[[ Extracted entries open ]]

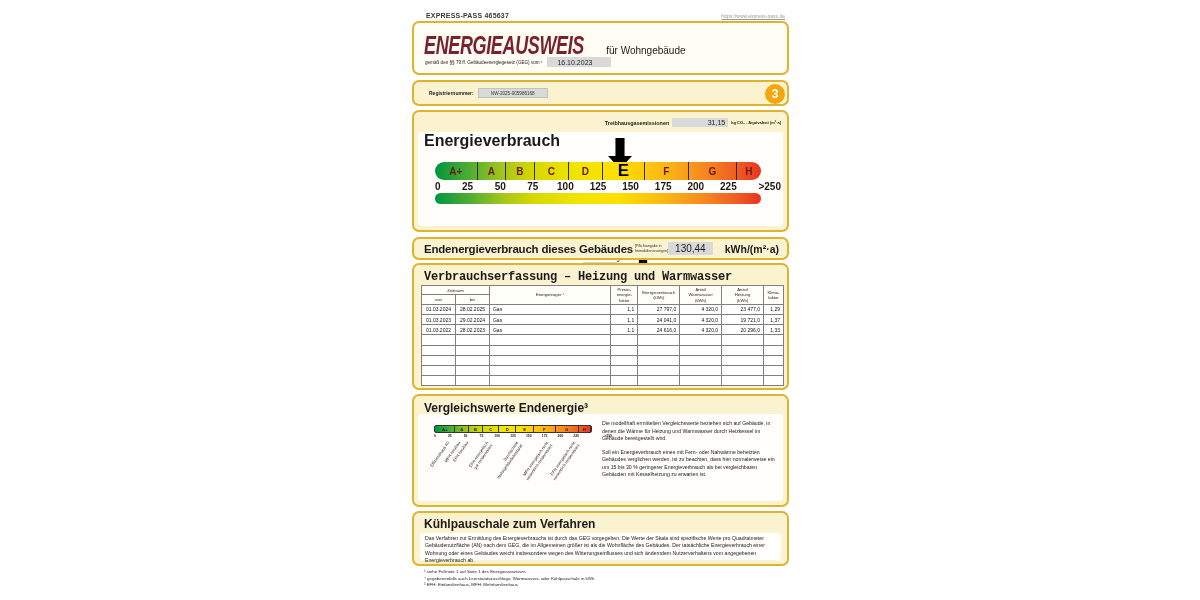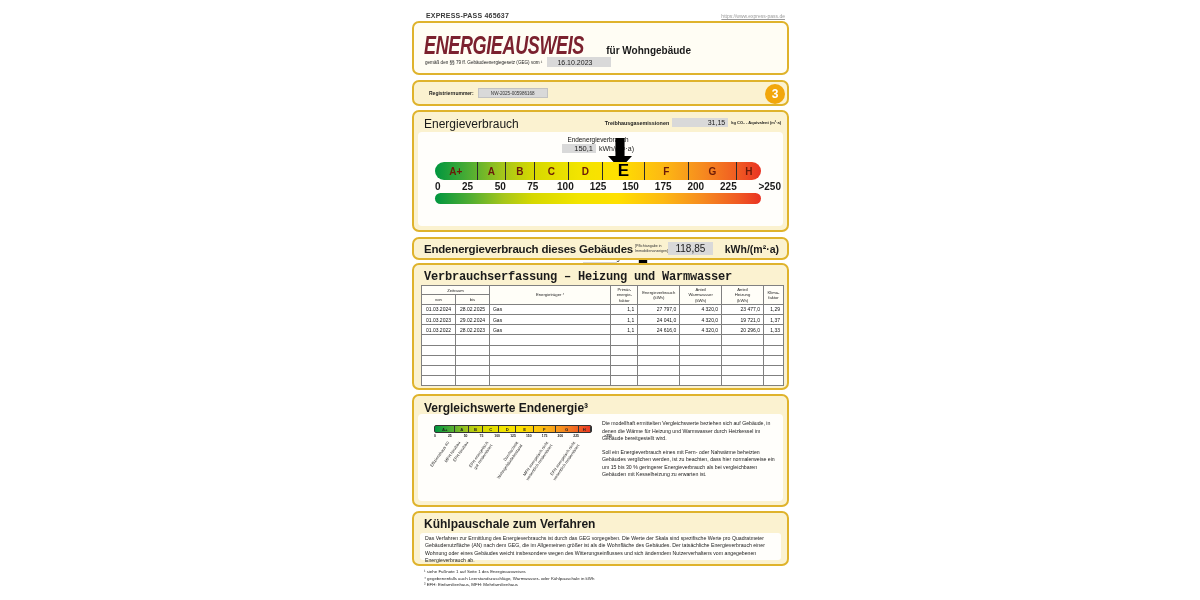--- a/index.html
+++ b/index.html
@@ -20,7 +20,7 @@
   .box-title{top:21px;height:54px;background:var(--creamlight);}
   .title-row{position:absolute;left:10px;top:8px;display:flex;align-items:baseline;white-space:nowrap;}
   .title-main{font-size:25px;font-weight:bold;font-style:italic;color:var(--maroon);display:inline-block;transform:scaleX(.72);transform-origin:left bottom;letter-spacing:-.5px;}
-  .title-sub{font-size:10px;font-weight:bold;margin-left:-40px;}
+  .title-sub{font-size:10px;font-weight:normal;margin-left:-40px;}
   .law-row{position:absolute;left:11px;top:34px;display:flex;align-items:center;gap:5px;}
   .law{font-size:4.6px;color:#222;}
   .datebox{width:64px;height:10px;background:var(--graybox);font-size:7px;display:flex;align-items:center;padding-left:10px;color:#222;}

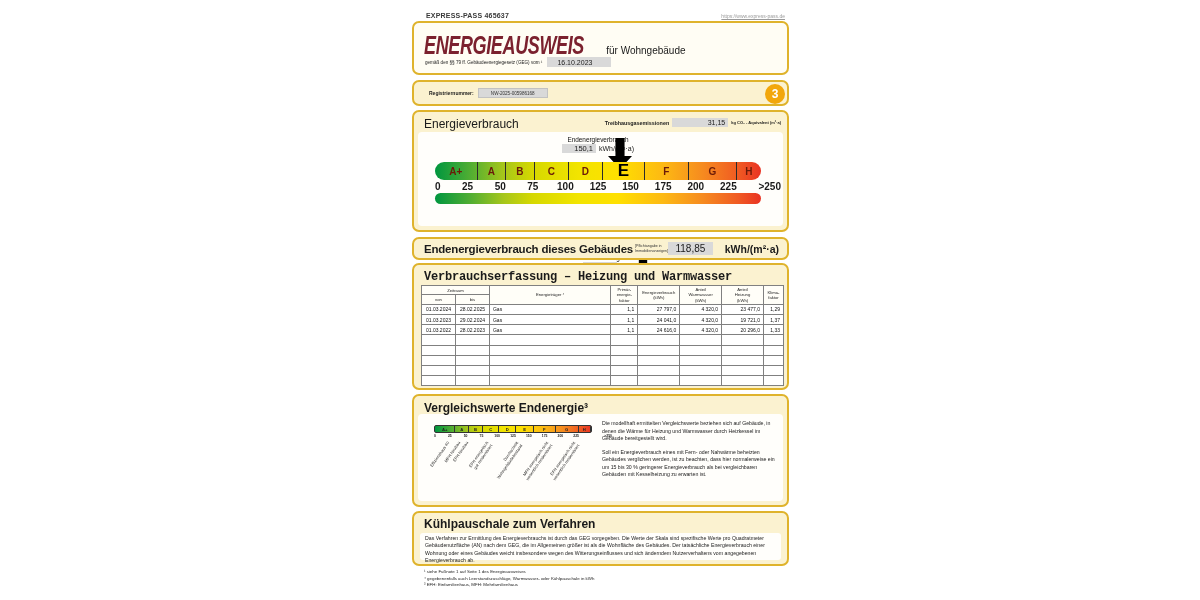--- a/index.html
+++ b/index.html
@@ -34,7 +34,7 @@
   
   .panel-energie{top:110px;height:122px;}
   .pe-white{left:4px;right:4px;top:20px;bottom:4px;}
-  .pe-heading{position:absolute;left:10px;top:5px;font-size:12px;font-weight:normal;}
+  .pe-heading{position:absolute;left:10px;top:20px;font-size:16px;font-weight:bold;}
   .ghg-row{position:absolute;right:6px;top:6px;display:flex;align-items:center;gap:3px;}
   .ghg-label{font-size:5.4px;font-weight:bold;}
   .ghg-box{width:56px;height:9px;background:var(--graybox);font-size:7px;display:flex;align-items:center;justify-content:flex-end;padding-right:3px;}

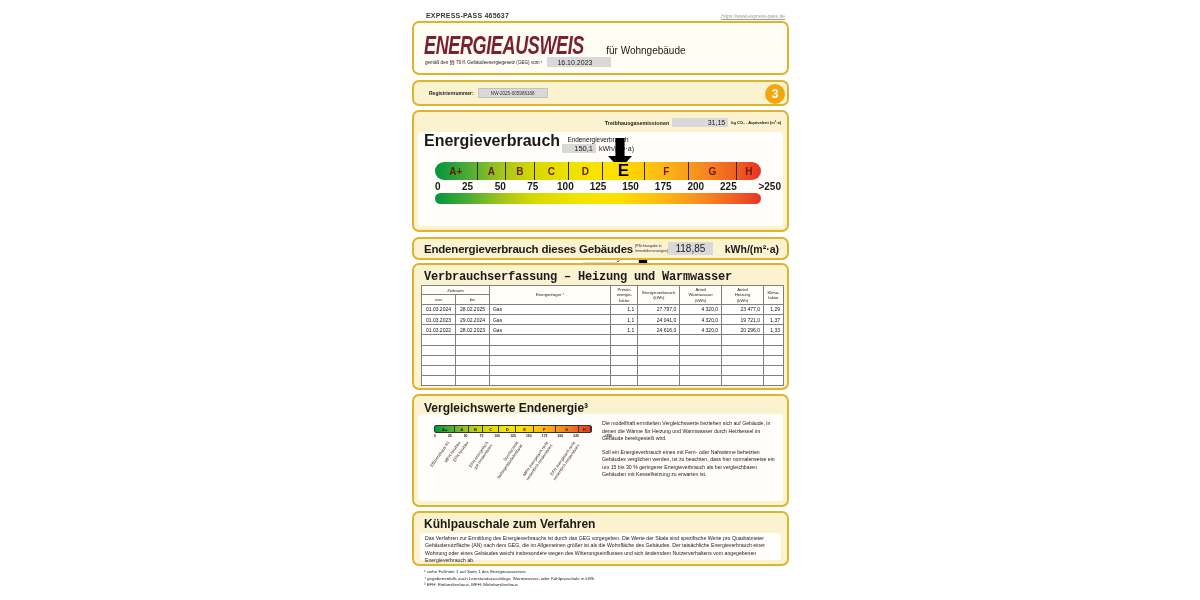--- a/index.html
+++ b/index.html
@@ -132,13 +132,6 @@
       <span class="ghg-label">Treibhausgasemissionen</span>
       <span class="ghg-box">31,15</span>
       <span class="ghg-unit">kg CO₂ - Äquivalent (m²·a)</span>
-    </div>
-    <div class="endlabel-block">
-      <div class="small-label">Endenergieverbrauch</div>
-      <div class="valrow">
-        <span class="valbox">150,1</span>
-        <span class="valunit">kWh/(m²·a)</span>
-      </div>
     </div>
     <div class="arrow-down"></div>
     <div class="scale-wrap">

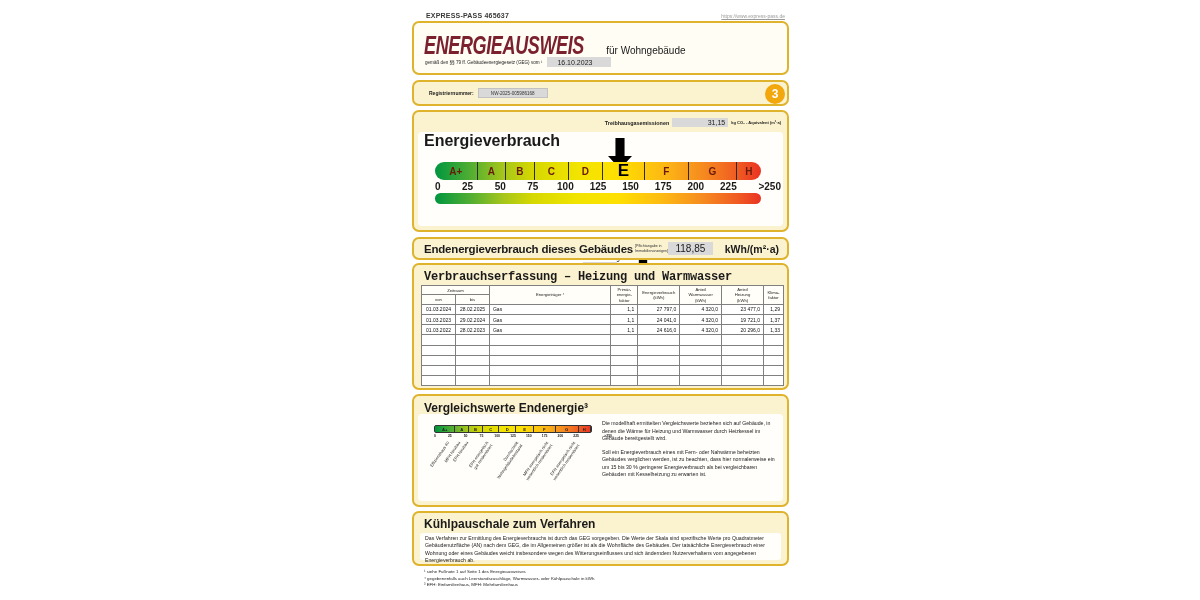--- a/index.html
+++ b/index.html
@@ -176,7 +176,7 @@
       <span class="end-title">Endenergieverbrauch dieses Gebäudes</span>
       <span class="end-note">[Pflichtangabe in
 Immobilienanzeigen]</span>
-      <span class="end-valbox">118,85</span>
+      <span class="end-valbox">130,44</span>
       <span class="end-unit">kWh/(m²·a)</span>
     </div>
   </div>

[[ Extracted entries closed ]]

Exercise prompt. Go line by line through the data, copying each one that contains the word "color".

Solution for this exercise.
   .title-main{font-size:25px;font-weight:bold;font-style:italic;color:var(--maroon);display:inline-block;transform:scaleX(.72);transform-origin:left bottom;letter-spacing:-.5px;}
   .law{font-size:4.6px;color:#222;}
   .datebox{width:64px;height:10px;background:var(--graybox);font-size:7px;display:flex;align-items:center;padding-left:10px;color:#222;}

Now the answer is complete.